Wednesday, September 21st 2022

NVIDIA Ada's 4th Gen Tensor Core, 3rd Gen RT Core, and Latest CUDA Core at a Glance

Yesterday, NVIDIA launched its GeForce RTX 40-series, based on the "Ada" graphics architecture. We're yet to receive a technical briefing about the architecture itself, and the various hardware components that make up the silicon; but NVIDIA on its website gave us a first look at what's in store with the key number-crunching components of "Ada," namely the Ada CUDA core, 4th generation Tensor core, and 3rd generation RT core. Besides generational IPC and clock speed improvements, the latest CUDA core benefits from SER (shader execution reordering), an SM or GPC-level feature that reorders execution waves/threads to optimally load each CUDA core and improve parallelism.

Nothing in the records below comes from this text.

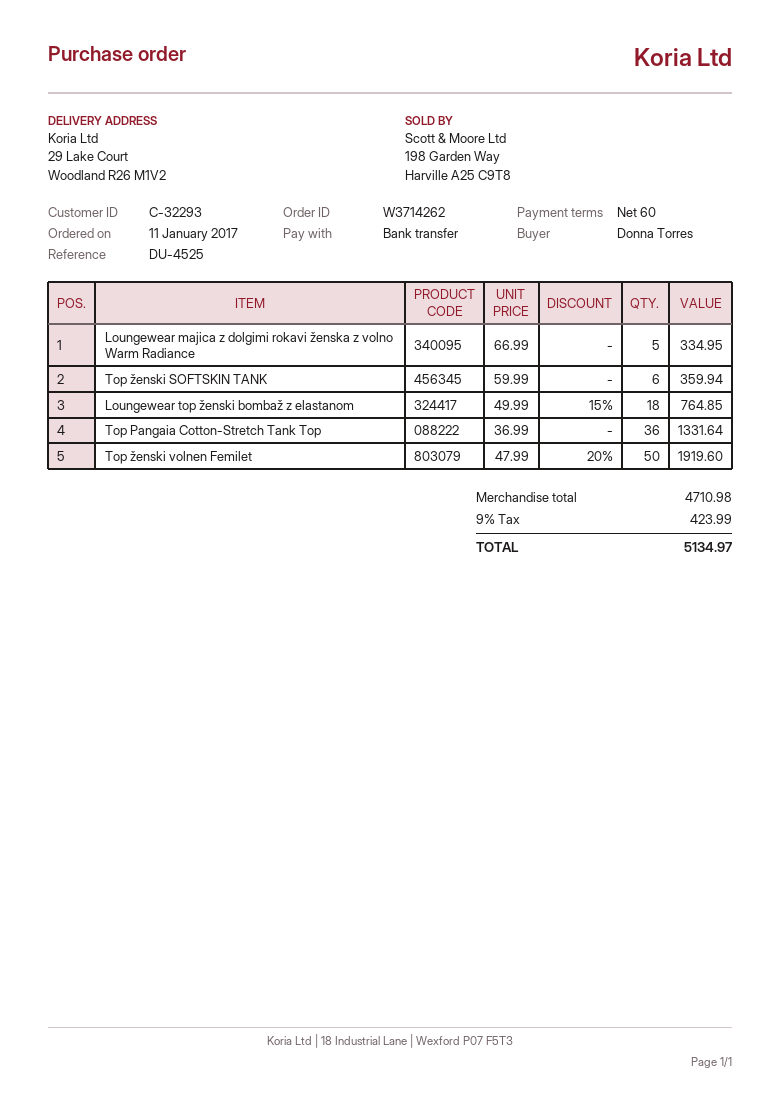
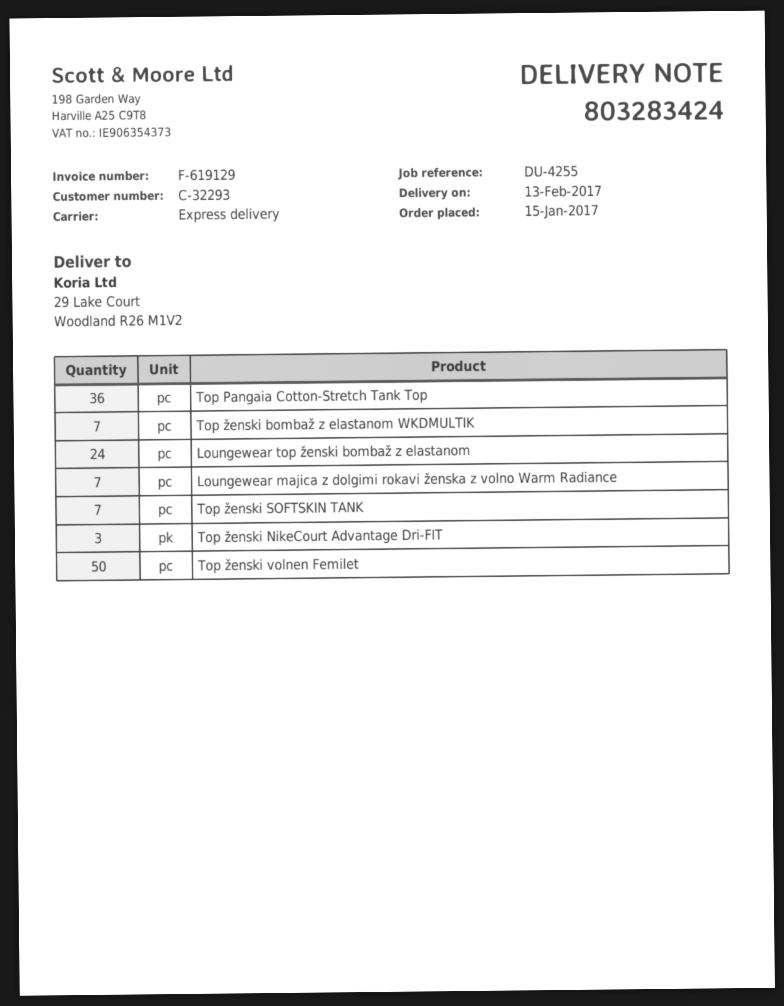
order date: 2017-01-11 -> 2017-01-15
reference: DU-4525 -> DU-4255
Loungewear majica z dolgimi rokavi ženska z volno Warm Radiance: 5 -> 7
Top ženski SOFTSKIN TANK: 6 -> 7
Loungewear top ženski bombaž z elastanom: 18 -> 24
Top ženski bombaž z elastanom WKDMULTIK: none -> 7
Top ženski NikeCourt Advantage Dri-FIT: none -> 3

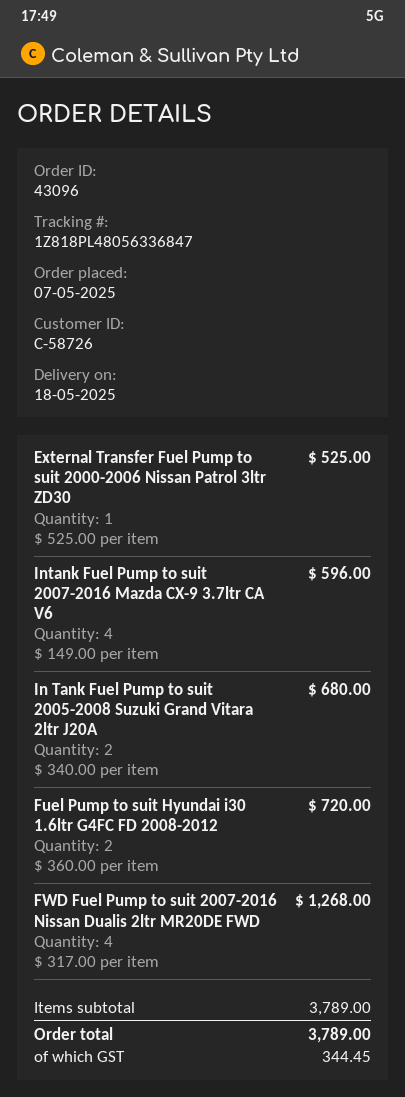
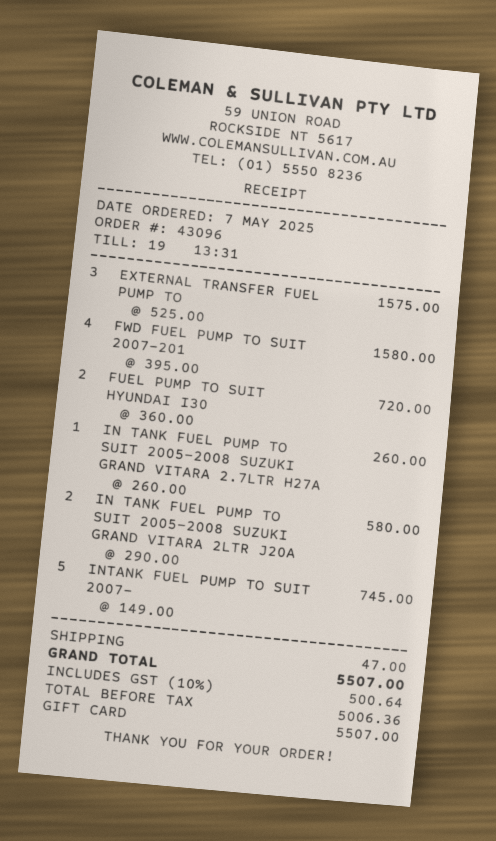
External Transfer Fuel Pump to suit 2000-2006 Nissan Patrol 3ltr ZD30: 1 x 525.00 = 525.00 -> 3 x 525.00 = 1575.00
Intank Fuel Pump to suit 2007-2016 Mazda CX-9 3.7ltr CA V6: 4 x 149.00 = 596.00 -> 5 x 149.00 = 745.00
In Tank Fuel Pump to suit 2005-2008 Suzuki Grand Vitara 2ltr J20A: 2 x 340.00 = 680.00 -> 2 x 290.00 = 580.00
FWD Fuel Pump to suit 2007-2016 Nissan Dualis 2ltr MR20DE FWD: 4 x 317.00 = 1268.00 -> 4 x 395.00 = 1580.00
IN TANK FUEL PUMP TO SUIT 2005-2008 SUZUKI GRAND VITARA 2.7LTR H27A: none -> 1 x 260.00 = 260.00
shipping: none -> 47.00
tax: 344.45 -> 500.64
total: 3789.00 -> 5507.00

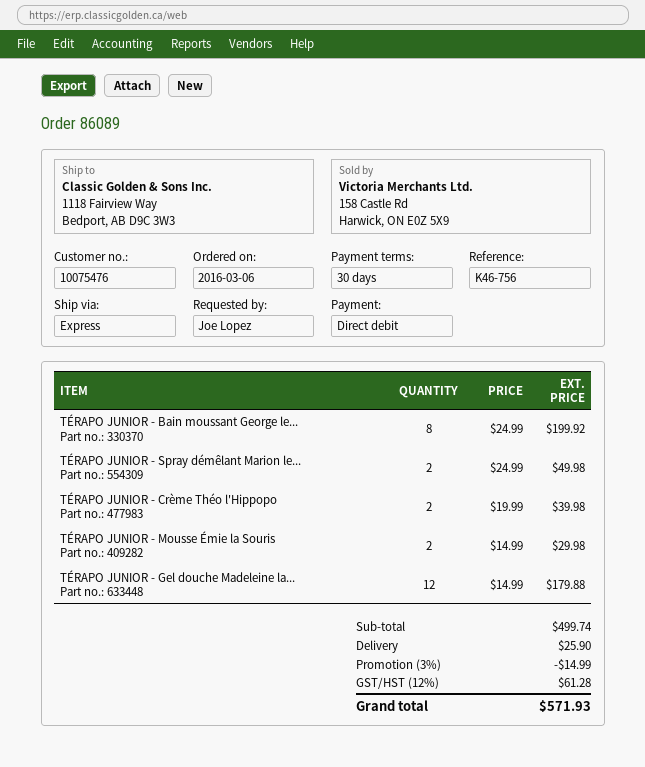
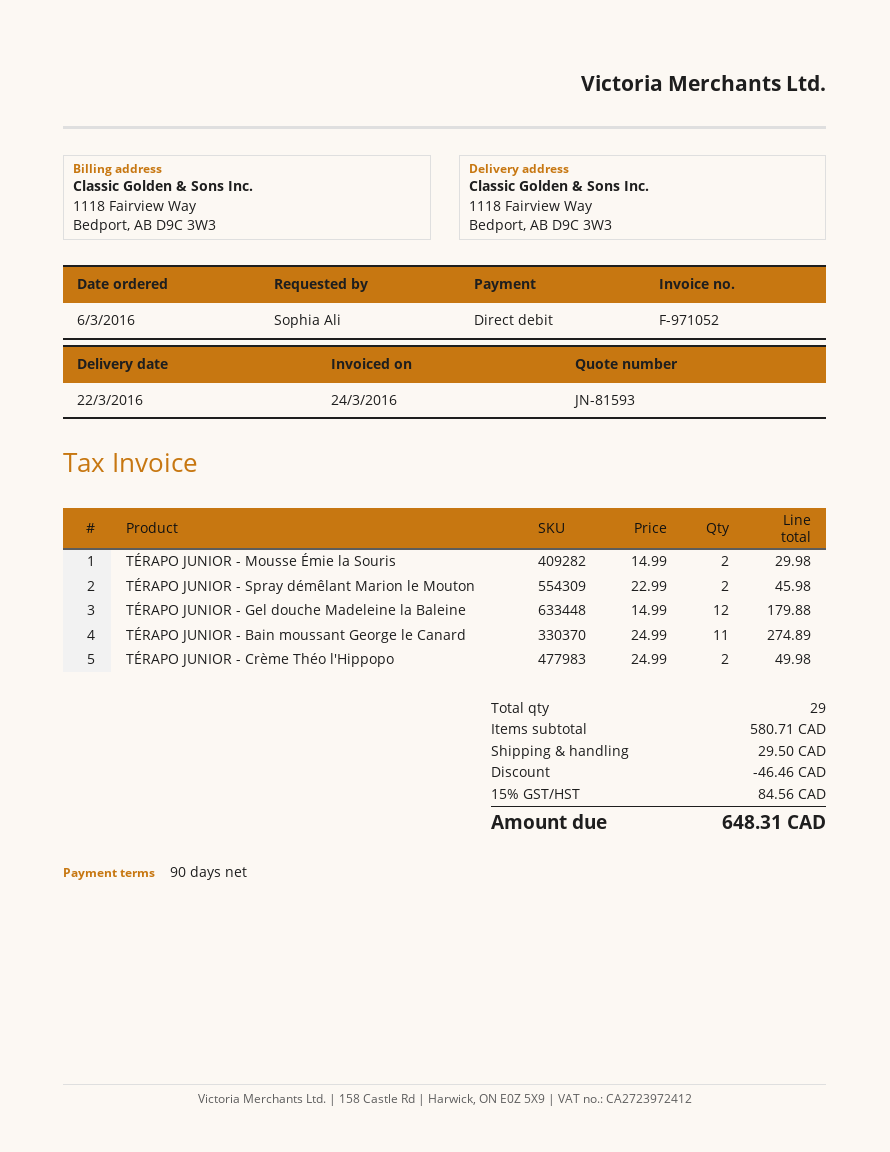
payment terms: 30 days -> 90 days
ordered by: Joe Lopez -> Sophia Ali
TÉRAPO JUNIOR - Bain moussant George le...: 8 x 24.99 = 199.92 -> 11 x 24.99 = 274.89
TÉRAPO JUNIOR - Spray démêlant Marion le...: 2 x 24.99 = 49.98 -> 2 x 22.99 = 45.98
TÉRAPO JUNIOR - Crème Théo l'Hippopo: 2 x 19.99 = 39.98 -> 2 x 24.99 = 49.98
subtotal: 499.74 -> 580.71
discount: 14.99 -> 46.46
shipping: 25.90 -> 29.50
tax: 12% = 61.28 -> 15% = 84.56
total: 571.93 -> 648.31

Despite using specialized hardware such as the RT cores, the ray tracing pipeline still relies on CUDA cores and the CPU for a handful tasks, and here NVIDIA claims that SER contributes to a 3X ray tracing performance uplift (the performance contribution of CUDA cores). With traditional raster graphics, SER contributes a meaty 25% performance uplift. With Ada, NVIDIA is introducing its 4th generation of Tensor core (after Volta, Turing, and Ampere). The Tensor cores deployed on Ada are functionally identical to the ones on the Hopper H100 Tensor Core HPC processor, featuring the new FP8 Transformer Engine, which delivers up to 5X the AI inference performance over the previous generation Ampere Tensor Core (which itself delivered a similar leap by leveraging sparsity).
The third-generation RT Core being introduced with Ada offers twice the ray-triangle intersection performance over the "Ampere" RT core, and introduces two new hardware components—Opacity Micromap (OMM) Engine, and Displaced Micro-Mesh (DMM) Engine. OMM accelerates alpha textures often used for elements such as foliage, particles, and fences; while the DMM accelerates BVH build times by a stunning 10X. DLSS 3 will be exclusive to Ada as it relies on the 4th Gen Tensor cores, and the Optical Flow Accelerator component on Ada GPUs, to deliver on the promise of drawing new frames purely using AI, without involving the main graphics rendering pipeline.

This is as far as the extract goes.